Ah, ok. But this is not a problem as the page is freed after both bits for
the two 2K pieces havbe been set to zero.
--
blue skies,
Martin.
"Reality continues to ruin my life." - Calvin.
On Thu, 1 Mar 2018 15:44:12 +0300
"Kirill A. Shutemov" <[email protected]> wrote:
> On Thu, Mar 01, 2018 at 08:17:50AM +0100, Martin Schwidefsky wrote:
> > On Wed, 28 Feb 2018 14:31:53 -0800
> > Matthew Wilcox <[email protected]> wrote:
> >
> > > From: Matthew Wilcox <[email protected]>
> > >
> > > I want to use the _mapcount field to record what a page is in use as.
> > > This can help with debugging and we can also expose that information to
> > > userspace through /proc/kpageflags to help diagnose memory usage (not
> > > included as part of this patch set).
> > >
> > > First, we need s390 to stop using _mapcount for its own purposes;
> > > Martin, I hope you have time to look at this patch. I must confess I
> > > don't quite understand what the different bits are used for in the upper
> > > nybble of the _mapcount, but I tried to replicate what you were doing
> > > faithfully.
> >
> > Yeah, that is a nasty bit of code. On s390 we have 2K page tables (pte)
> > but 4K pages. If we use full pages for the pte tables we waste 2K of
> > memory for each of the tables. So we allocate 4K and split it into two
> > 2K pieces. Now we have to keep track of the pieces to be able to free
> > them again.
>
> Have you considered to use slab for page table allocation instead?
> IIRC some architectures practice this already.

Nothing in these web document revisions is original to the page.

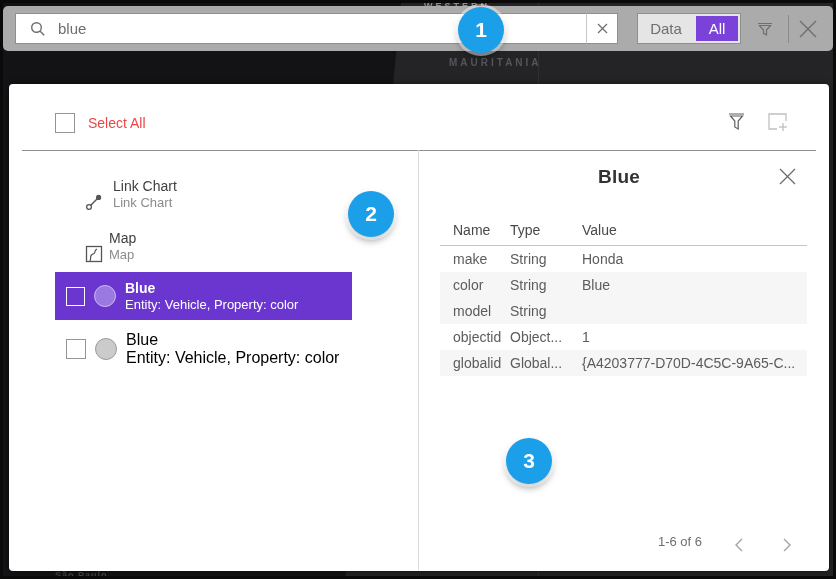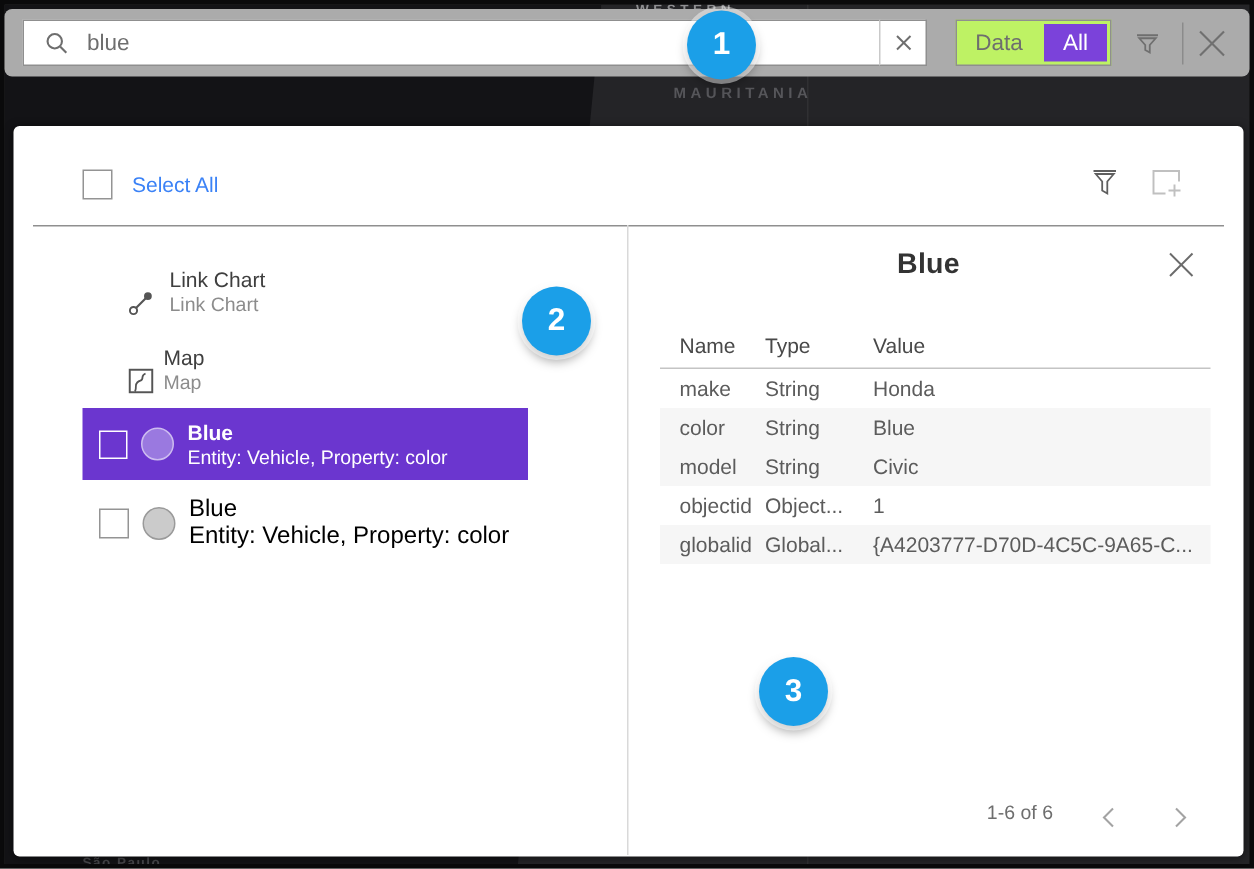"Data" .scope { background: #bef264 -> #e5e5e5 }
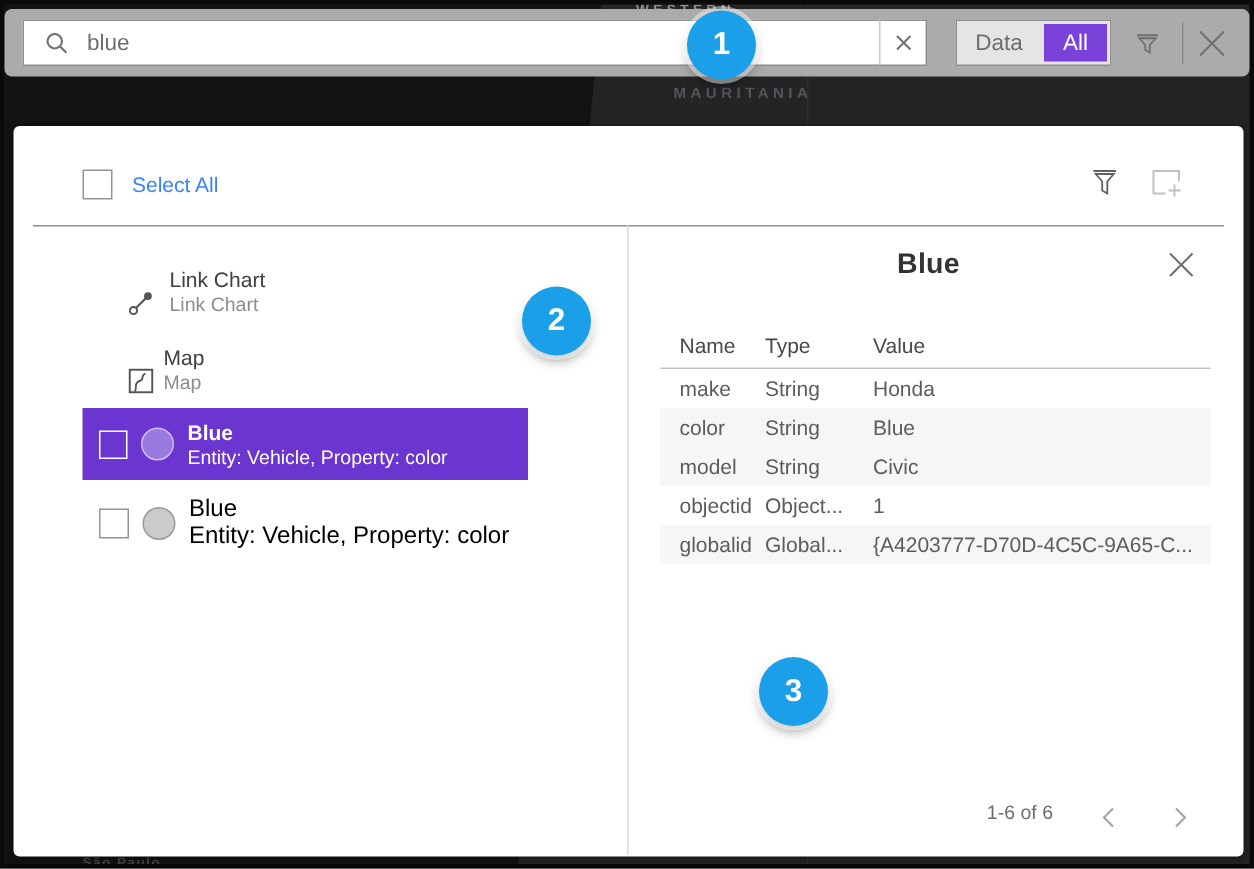"Select All" .select-all .lbl { color: #3b82f6 -> #ef4444 }
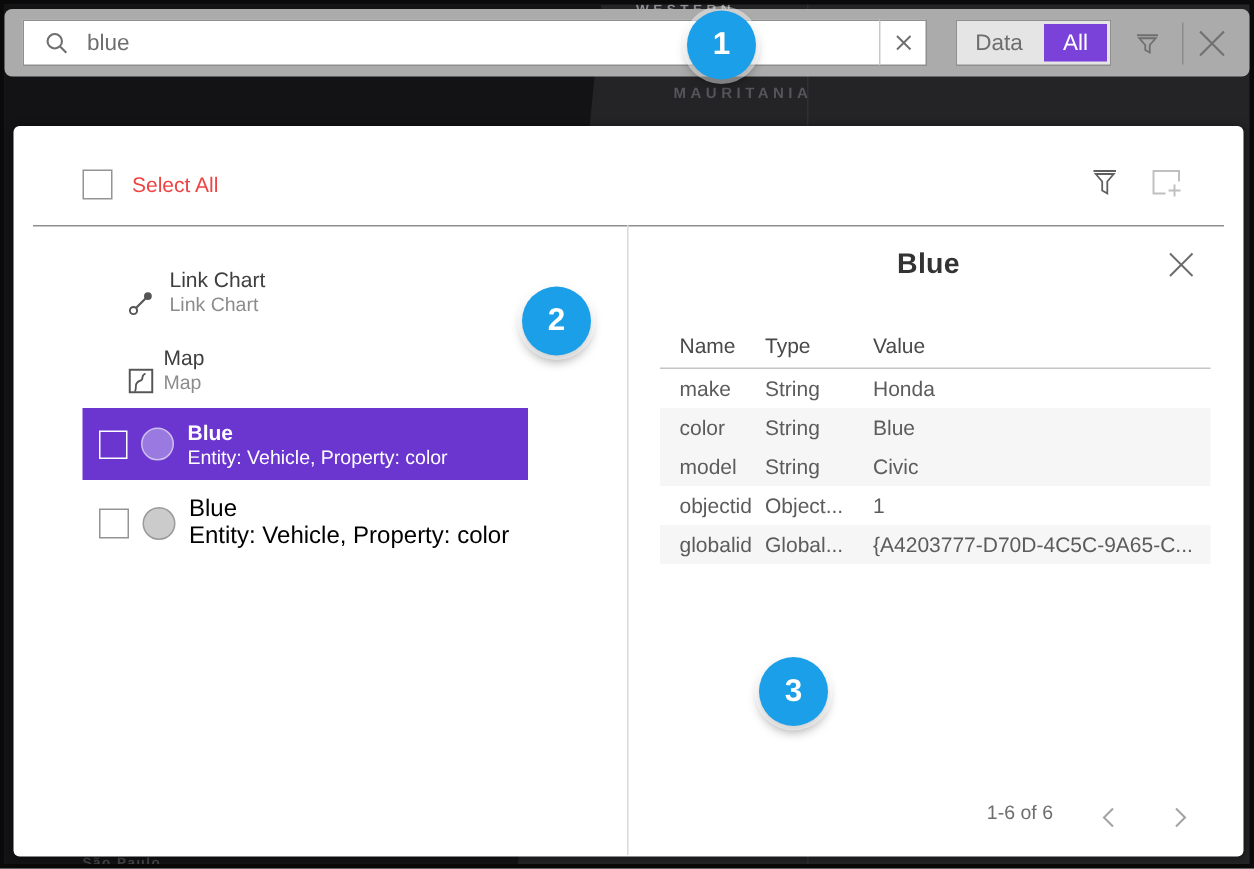"Civic" div.c-value { html: <div>Civic</div> -> none }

Well there is a complication with KVM and the page table management for
gmaps. If mm_alloc_pgste(mm) == true then a 4K page page table has to be
allocated. For the gmap I need a place to store an 8 byte value, currently
we use page->index. But the slab/slub code uses page->index for its own
purpose. This creates a conflict, but maybe doing a get_free_page for
mm_alloc_pgste(mm) == true and using a slab cache for normal page tables
might work.
--
blue skies,
Martin.
"Reality continues to ruin my life." - Calvin.
On Thu, Mar 01, 2018 at 03:44:12PM +0300, Kirill A. Shutemov wrote:
> On Thu, Mar 01, 2018 at 08:17:50AM +0100, Martin Schwidefsky wrote:
> > Yeah, that is a nasty bit of code. On s390 we have 2K page tables (pte)
> > but 4K pages. If we use full pages for the pte tables we waste 2K of
> > memory for each of the tables. So we allocate 4K and split it into two
> > 2K pieces. Now we have to keep track of the pieces to be able to free
> > them again.
>
> Have you considered to use slab for page table allocation instead?
> IIRC some architectures practice this already.
You're not allowed to do that any more. Look at pgtable_page_ctor(),
or rather ptlock_init().
On Thu, 1 Mar 2018 06:50:58 -0800
Matthew Wilcox <[email protected]> wrote:
> On Thu, Mar 01, 2018 at 03:44:12PM +0300, Kirill A. Shutemov wrote:
> > On Thu, Mar 01, 2018 at 08:17:50AM +0100, Martin Schwidefsky wrote:
> > > Yeah, that is a nasty bit of code. On s390 we have 2K page tables (pte)
> > > but 4K pages. If we use full pages for the pte tables we waste 2K of
> > > memory for each of the tables. So we allocate 4K and split it into two
> > > 2K pieces. Now we have to keep track of the pieces to be able to free
> > > them again.
> >
> > Have you considered to use slab for page table allocation instead?
> > IIRC some architectures practice this already.
>
> You're not allowed to do that any more. Look at pgtable_page_ctor(),
> or rather ptlock_init().
Oh yes, I forgot about the ptl. This takes up some fields in struct page
which the slab/slub cache want to use as well.
--
blue skies,
Martin.
"Reality continues to ruin my life." - Calvin.